Audiência avalia aposentadoria especial para quem exerce atividade de risco
A
Comissão de Trabalho, de Administração e Serviço Público discute nesta
terça-feira (23) o Projeto de Lei Complementar 554/10, que trata da
concessão de aposentadoria especial a policiais e agentes
penitenciários.
A
Constituição já prevê a concessão de aposentadoria especial para
servidores que exercem atividade de risco, mas esse dispositivo ainda
não foi regulamentado. O projeto do governo deixa de fora categorias
como oficiais de justiça, integrantes do Ministério Público e juízes.
O
PLP 554/10 foi apensado ao PLP 330/06, que trata de assunto semelhante.
Os textos já foram aprovados pelas comissões de Seguridade Social e
Família; de Segurança Pública e Combate ao Crime Organizado (na forma de
substitutivo que estende o benefício para outras atividades de risco,
como guardas municipais); e de Constituição e Justiça e de Cidadania.

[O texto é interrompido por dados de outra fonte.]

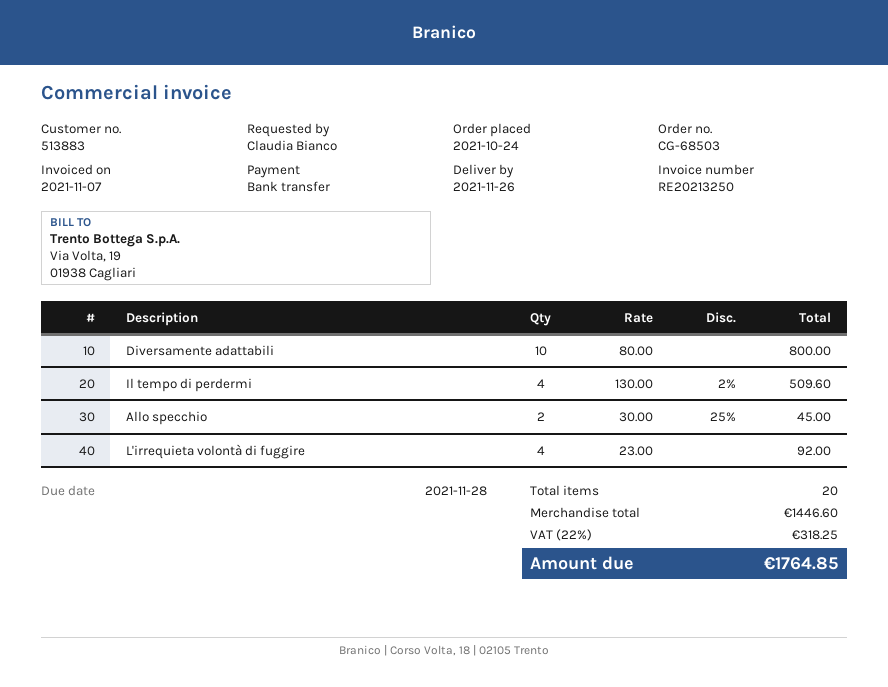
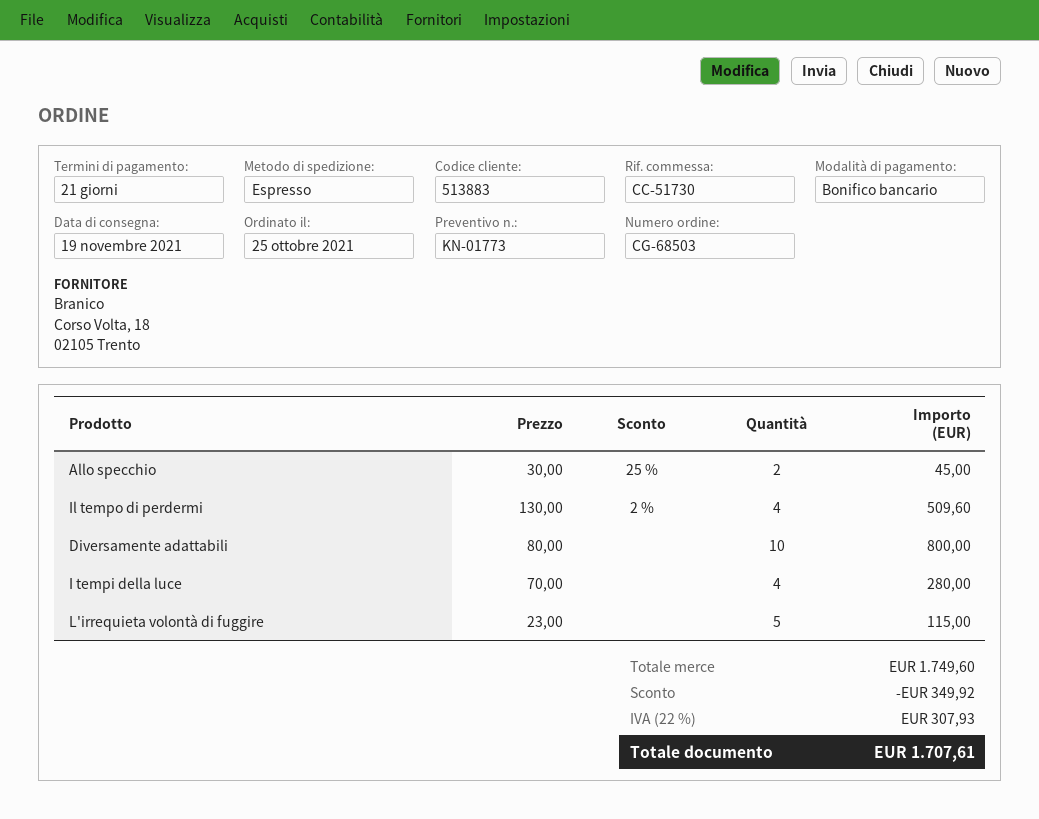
order date: 2021-10-24 -> 2021-10-25
delivery date: 2021-11-26 -> 2021-11-19
L'irrequieta volontà di fuggire: 4 x 23.00 = 92.00 -> 5 x 23.00 = 115.00
I tempi della luce: none -> 4 x 70.00 = 280.00
subtotal: 1446.60 -> 1749.60
discount: none -> 349.92
tax: 22% = 318.25 -> 22% = 307.93
total: 1764.85 -> 1707.61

Faltam ser analisados pela Comissão de Trabalho e pelo Plenário.
Críticas
Entidades
representativas de policiais afirmam que o PLP 554/10 representa um
retrocesso em relação à atual Lei Complementar 51/85, recepcionada pela
emendas constitucionais 20, 41 e 47. O projeto pretende substituir a LC
51, mas não garante a integralidade no ato da aposentadoria, bem como a
paridade entre ativos e inativos, além de exigir que o servidor que
exerce atividade de riscos só faça jus à aposentadoria especial se
cumprir, cumulativamente, os seguintes requisitos:
- 30 anos de contribuição, sendo 25 deles de efetivo exercício em atividade de risco;
- 5 anos no cargo em que se dará a aposentadoria;
- 55 anos de idade, se homem, e 50, se mulher.
A
Lei Complementar 51/85 concede ao policial o direito à aposentadoria
integral após 30 anos de serviço e 20 em cargo de natureza estritamente
policial. A lei não menciona paridade, que garante aposentadoria com
proventos integrais, nem faz distinção entre homens e mulheres. A
legislação atual também é aplicada aos policiais da Câmara e do Senado.
Debatedores
A audiência, proposta pelo deputado Policarpo (PT-DF), ouvirá:
-
o presidente da Federação das Entidades Representativas dos Oficiais de
Justiça Estaduais do Brasil (Fojebra), Paulo Sérgio Costa da Costa;
-
o presidente da Federação Nacional das Associações de Oficiais de
Justiça Avaliadores Federais (Fenassojaf), Joaquim José Teixeira
Castrillon;
- o presidente do Sindicato dos Policiais Civil (Sinpol/DF), Ciro José de Freitas;
-
presidente do Sindicato Nacional dos Auditores-fiscais da Receita
Federal do Brasil (Sindfisco), Pedro Delarue Tolentino Filho;
- a presidente do Sindicato Nacional dos Auditores Fiscais do Trabalho (Sinait), Rosangela Silva Rassy;
-
o presidente da Associação Nacional dos Agentes de Segurança do Poder
Judiciário da União (Agepoljus), Edmilton Gomes de Oliveira;
- o presidente da Federação Nacional dos Policiais Federais (Fenapef), Jones Borges Leal;
- diretor parlamentar da Federação Nacional dos Policias Rodovoários Federais (Fenaprf), Renato Antônio Borges Dias;
- vice-presidente da Associação de Polícia do Congresso Nacional (APCN), Antônio Vandir de Freitas.
- um representante da Casa Civil;
- um representante do Ministério do Planejamento, Orçamento e Gestão (Mpog);
- um representante do Ministério da Previdência Social;
- um representante do Ministério da Justiça.
A reunião será realizada no Plenário 14, a partir das 14h30.